Bali is a village in the Indian state of Uttar Pradesh. It is located in the Baghpat block of the Baghpat district.

Administration 

The village is administered by a Panchayat. In 2021 the Sarpanch (village chief) at present smt Poonam Devi. He has served from 2016-2021

Economy 

Agriculture is the main occupation. Major crops include sugarcane, wheat and rice. Vegetables including gourds, pumpkins, potatoes, ladyfinger, spinach, radish and carrots are cultivated. Some villagers work at Baghpat Cooperative Sugar Mills, one-half km from Baghpat city.

Education 

The village has four schools: Sardar Vallabhbhai Patel School, Shaeedh Manveer National School and two Govt. schools. Sunil coaching classes are there. The nearest colleges are located in neighbouring towns Agarwal mandi tatiri, Baghpat and Baraut, and Baghpat.

Facilities 
The village has a small hospital; neighbouring Baraut is home to Aastha Multi-speciality hospital.

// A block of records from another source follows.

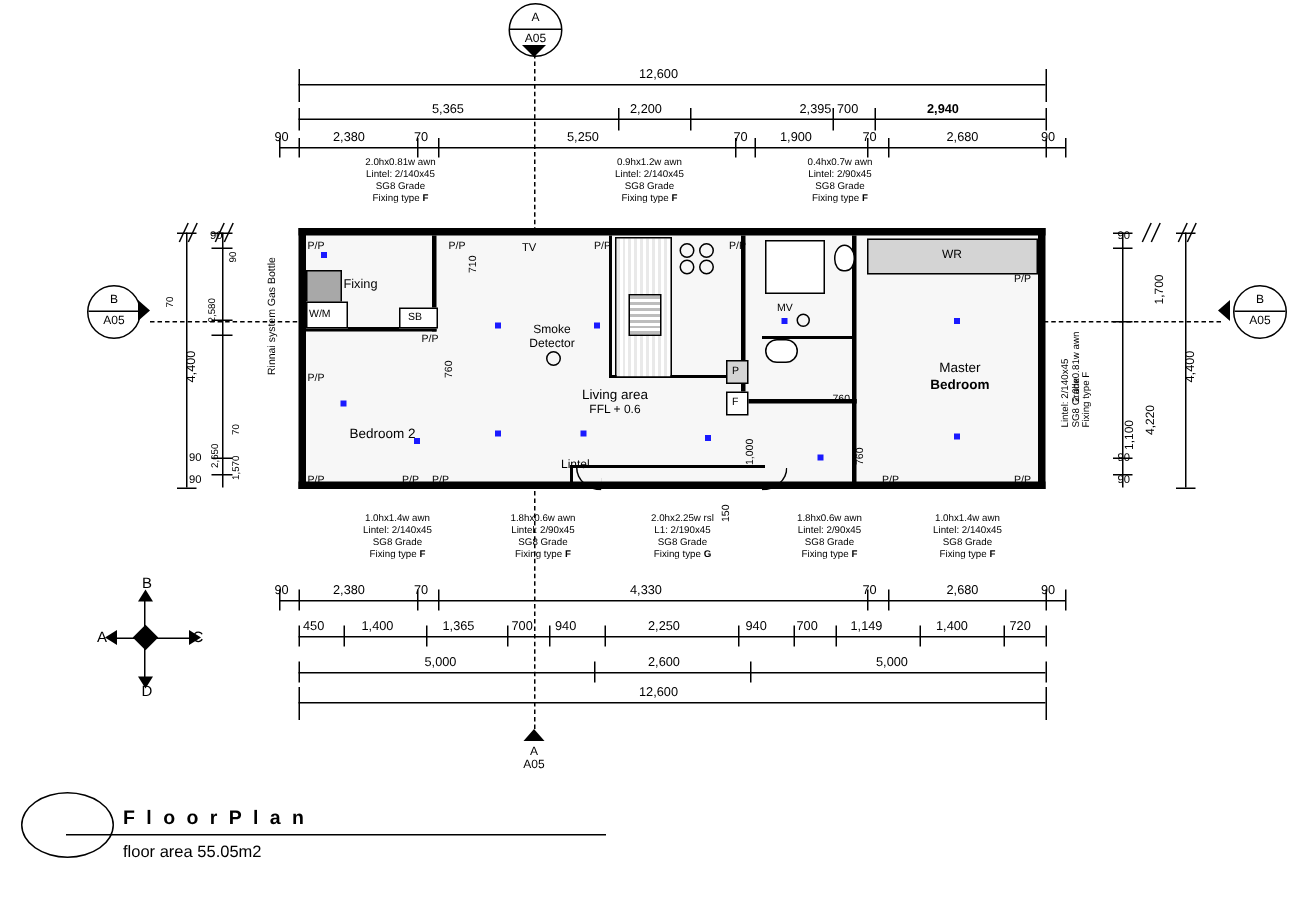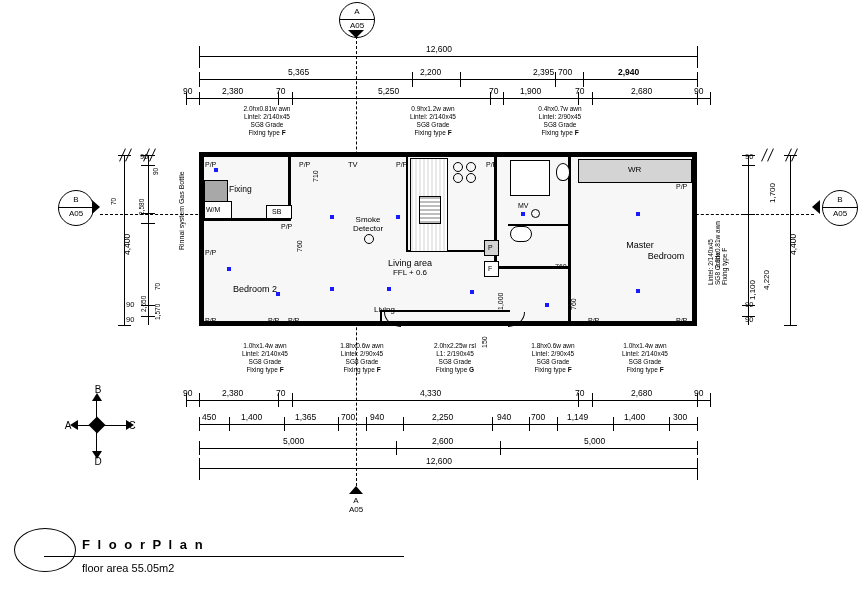--- a/index.html
+++ b/index.html
@@ -229,7 +229,7 @@
 <div class="room" style="left:370px;top:258px;width:80px;">Living area</div>
 <div class="room" style="left:370px;top:268px;width:80px;font-size:8px;">FFL + 0.6</div>
 <div class="room" style="left:600px;top:240px;width:80px;">Master</div>
-<div class="room" style="left:626px;top:251px;width:80px;">Bedroom</div>
+<div class="room" style="left:600px;top:251px;width:80px;font-weight:bold;">Bedroom</div>
 
 <div class="room" style="left:338px;top:215px;width:60px;font-size:8px;">Smoke</div>
 <div class="room" style="left:338px;top:224px;width:60px;font-size:8px;">Detector</div>

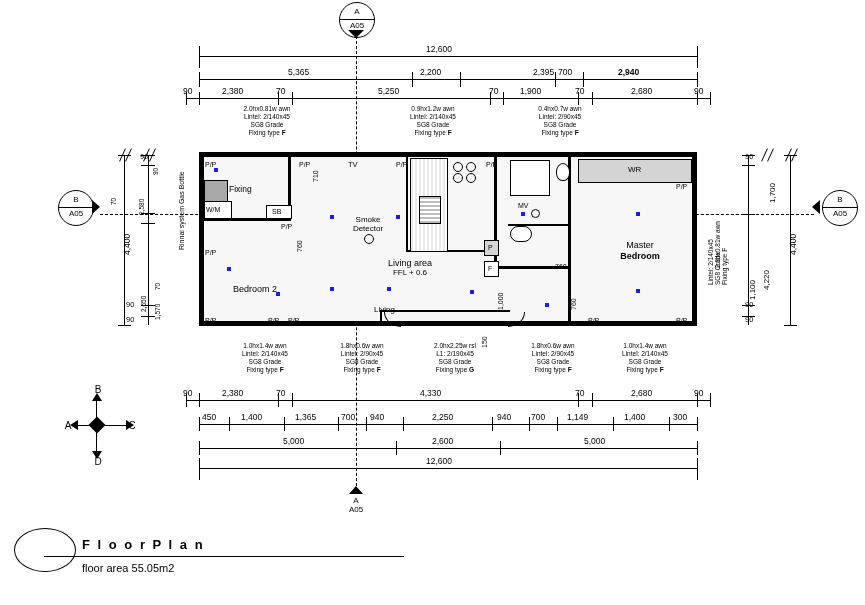--- a/index.html
+++ b/index.html
@@ -235,7 +235,7 @@
 <div class="room" style="left:338px;top:224px;width:60px;font-size:8px;">Detector</div>
 <div class="abs" style="left:364px;top:234px;width:8px;height:8px;border:1px solid #000;border-radius:50%;"></div>
 
-<div class="txt" style="left:374px;top:305px;font-size:8px;">Living</div>
+<div class="txt" style="left:374px;top:305px;font-size:8px;">Lintel</div>
 
 <div class="txt" style="left:348px;top:160px;font-size:7.5px;">TV</div>
 

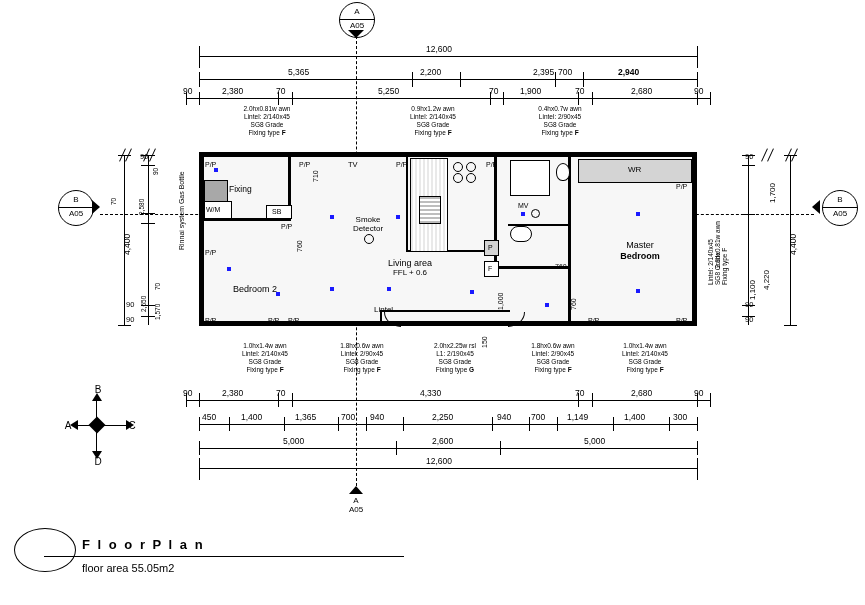--- a/index.html
+++ b/index.html
@@ -353,7 +353,7 @@
 <div class="dimtxt" style="left:531px;top:412px;">700</div>
 <div class="dimtxt" style="left:567px;top:412px;">1,149</div>
 <div class="dimtxt" style="left:624px;top:412px;">1,400</div>
-<div class="dimtxt" style="left:673px;top:412px;">300</div>
+<div class="dimtxt" style="left:673px;top:412px;">720</div>
 
 <div class="ln" style="left:199px;top:448px;width:498px;height:1px;"></div>
 <div class="ln" style="left:199px;top:441px;width:1px;height:14px;"></div>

Several bigger hospitals are located in Baghpat. Sarvodaya hospital ks located in Tatari village.

Transport 
Baghpat road Railway Station is 2 km from the village.

Culture 
Temples include Shiv mandir, Baba mohan ram mandir Devi mandir, Balmikhi mandir, Ravidas mandir, and Mata mandir.

Demographics 

As of the 2011 India census, Bali had a population of 5,005 including 2,670 males and 2,335 females. Its literacy rate of 76.74% was above the state average. The literacy is higher among males (87.84%) than females (64.16%). Mandaar clan of Gurjars form the majority of the population.